| WORK INSTRUCTION |
Each line that includes the word "shipping" should be copied from the records.

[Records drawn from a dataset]
────────────────────────────────────────

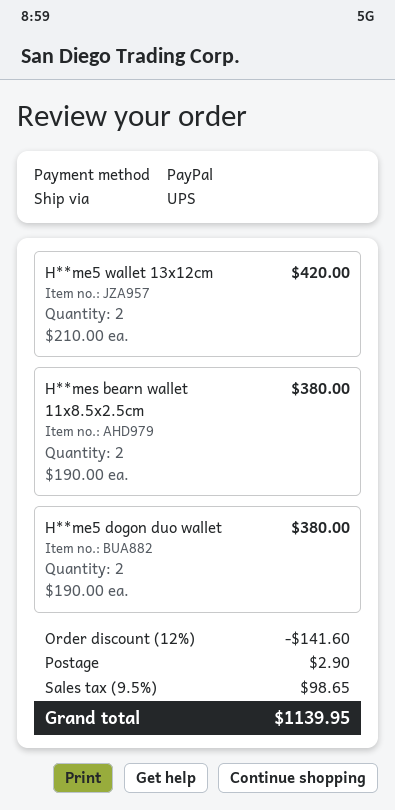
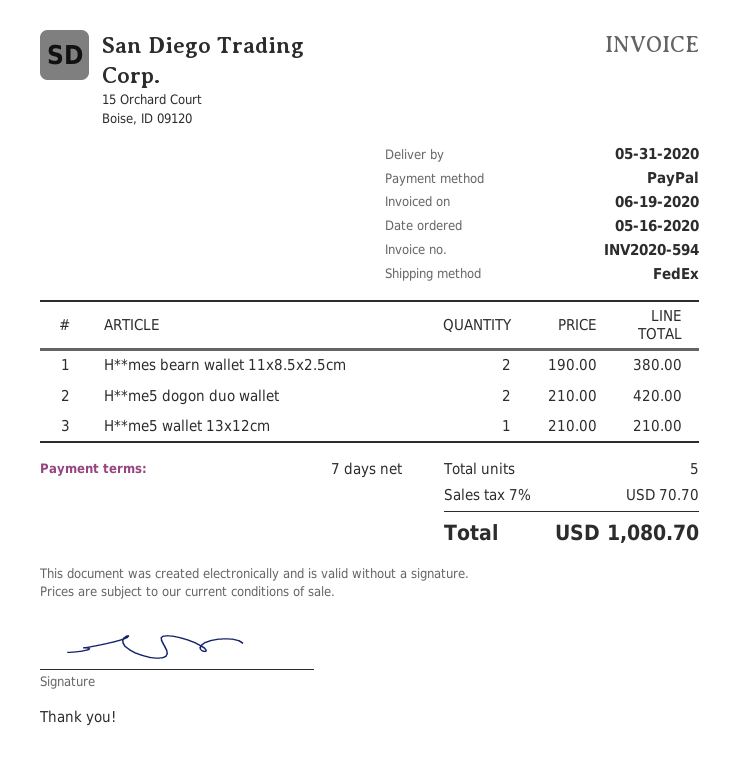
shipping method: UPS -> FedEx
H**me5 wallet 13x12cm: 2 x 210.00 = 420.00 -> 1 x 210.00 = 210.00
H**me5 dogon duo wallet: 2 x 190.00 = 380.00 -> 2 x 210.00 = 420.00
discount: 12% = 141.60 -> none
shipping: 2.90 -> none
tax: 9.5% = 98.65 -> 7% = 70.70
total: 1139.95 -> 1080.70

────────────────────────────────────────

| ANSWER FOR THIS EXERCISE |
shipping method: UPS -> FedEx
shipping: 2.90 -> none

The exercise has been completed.